Recently, large progress has been achieved in ab initio protein folding using restraints from 2D predicted contacts and 1D predicted secondary structure. However, the reliability of the folded 3D structure largely depends on accurate contact and secondary structure prediction, which by existing methods can only be achieved on some large-sized protein families with thousands of sequence homologs. Here we employ the emerging Deep Learning technique from Computer Science, a powerful technique that can learn complex patterns from large datasets. In particular, our approach for contact prediction differs from existing methods mainly in (1) formulating contact prediction as a pixel-level image labeling problem instead of an image-level classification problem; (2) simultaneously predicting all contacts of an individual protein to make effective use of contact occurrence patterns; and (3) integrating both one-dimensional and two-dimensional deep convolutional neural networks to effectively learn complex sequence-structure relationship including high-order residue correlation. The 1D deep network could be directly applied to predict secondary structure. The result of our one-dimensional deep convolutional neural networks achieved the state-of-the-art accuracy of ~84% of protein secondary structure prediction that breaking the long-lasting ~80% accuracy for decades of years. Our contact prediction method performed the best in CASP12 in terms of the F1 score of 38 free-modeling targets. After CASP12, we have been testing our method in a fully automated and online blind test CAMEO, in which we successfully ab initio predicted 10 proteins with a novel fold. Finally, we demonstrated that a deep transfer learning method could be easily applied to predict membrane protein structures.
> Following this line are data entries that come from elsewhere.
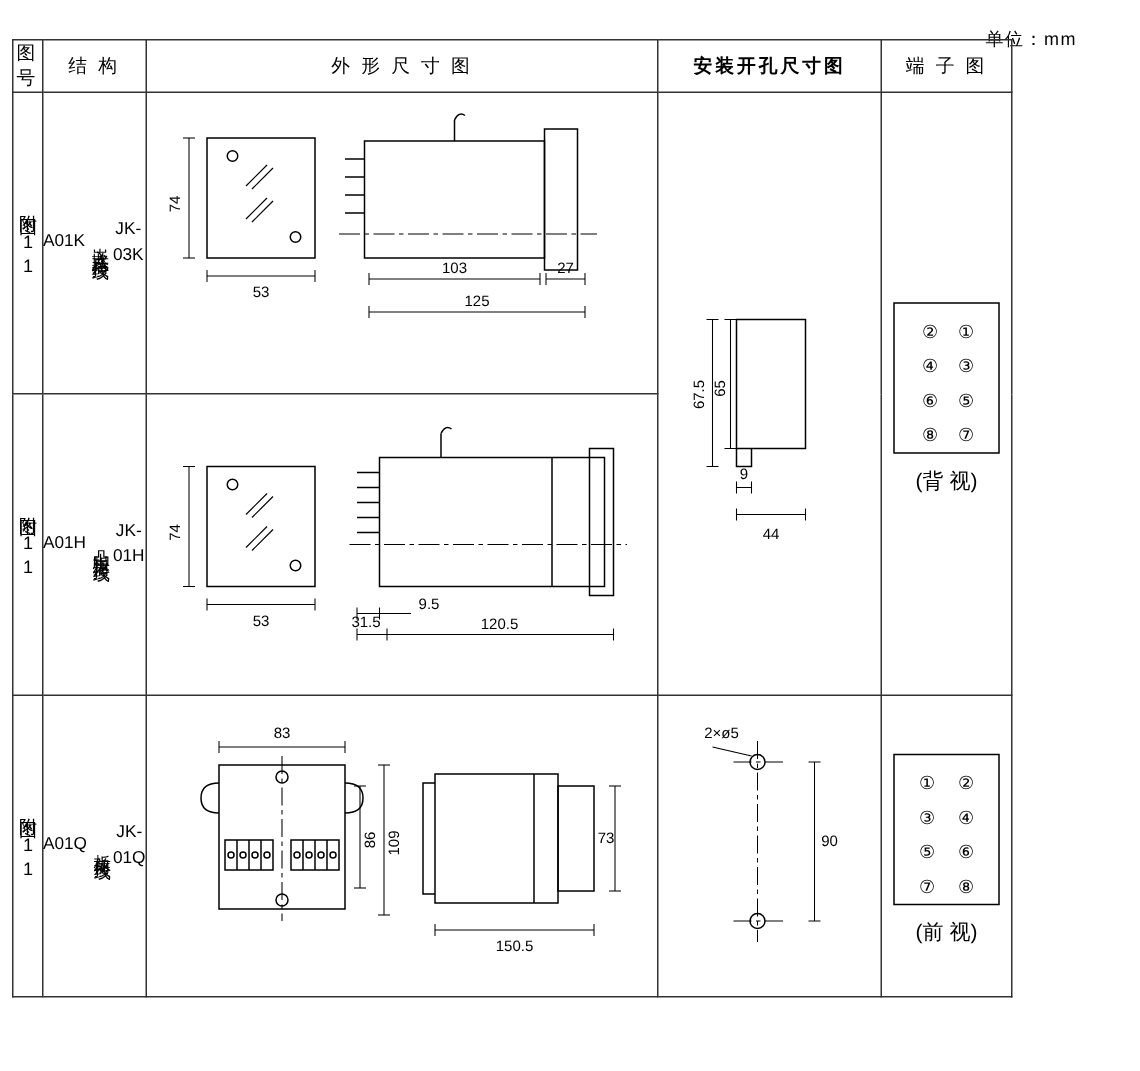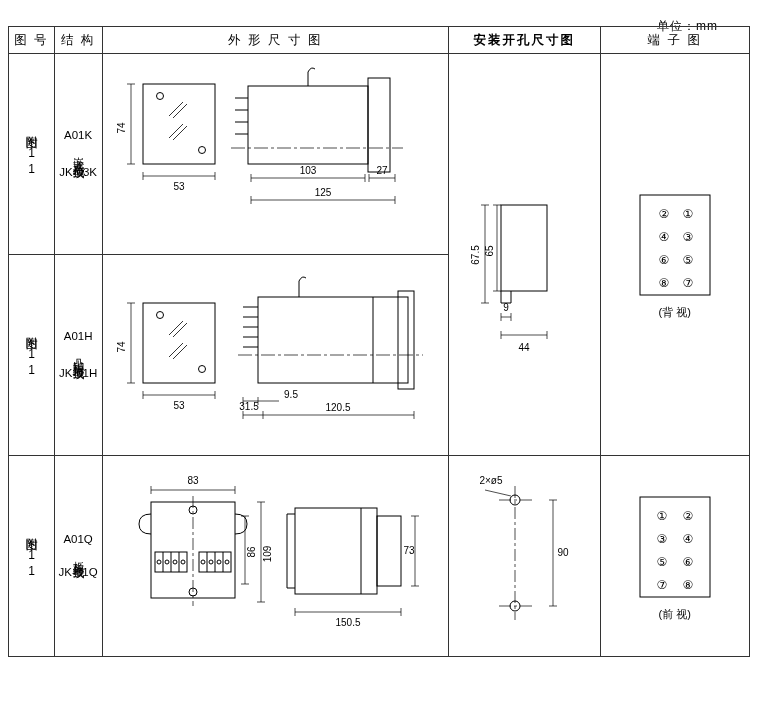"图 号" table.main { width: 742px -> 636px }
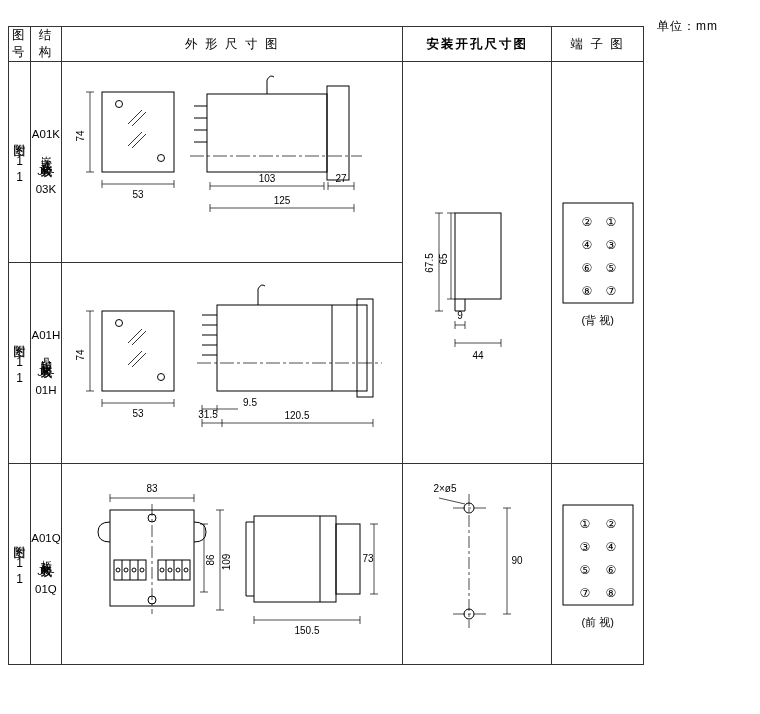"A01K" .struct-stack { flex-direction: column -> row }
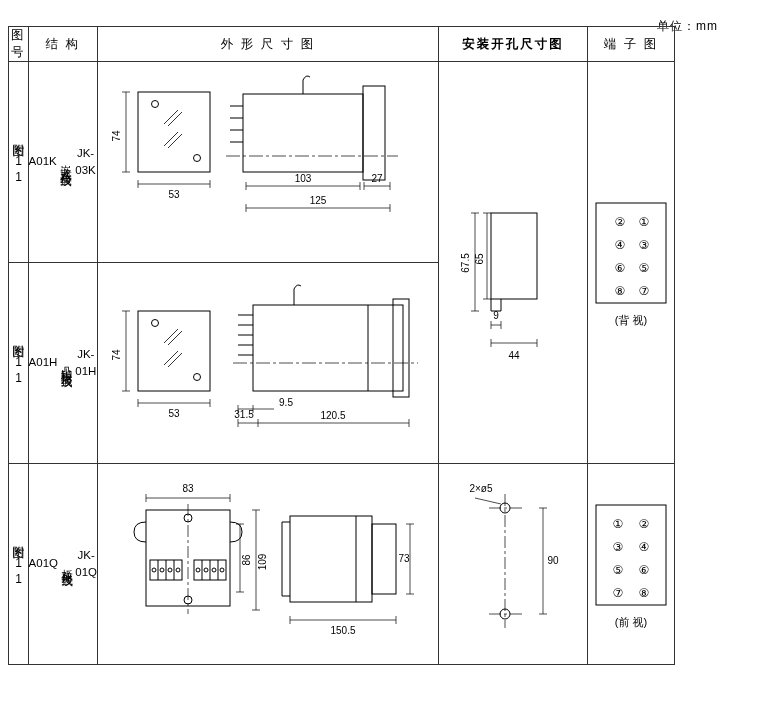"(背 视)" .term-cap { font-size: 11px -> 14px }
I'm now a Research Scientist at King Abdullah University of Science and Technology (KAUST). Previously, I was a joint Research Professional at Department of Human Genetics in University of Chicago, and Toyota Technological Institute at Chicago. I obtained my Ph.D. under the supervision of Wei-Mou Zheng from Institute of Theoretical Physics, Chinese Academy of Sciences. I got my Bachelor degree in School of Life Sciences and Biotechnology, Shanghai Jiao Tong University.


My research interest lies in the pipeline that initiates from machine learning models to computational biology algorithms and terminates at applications in biological problems. Specifically, my research interests focus on the data analysis and interpretation with respect to DNA, RNA, and protein. In the past years, I have devoted myself to studying models and algorithms for learning from big and imbalanced data, which are then applied for predicting protein structure and function. My current research interests are also focused on machine-learning-based next generation sequencing and structure-based protein function analysis.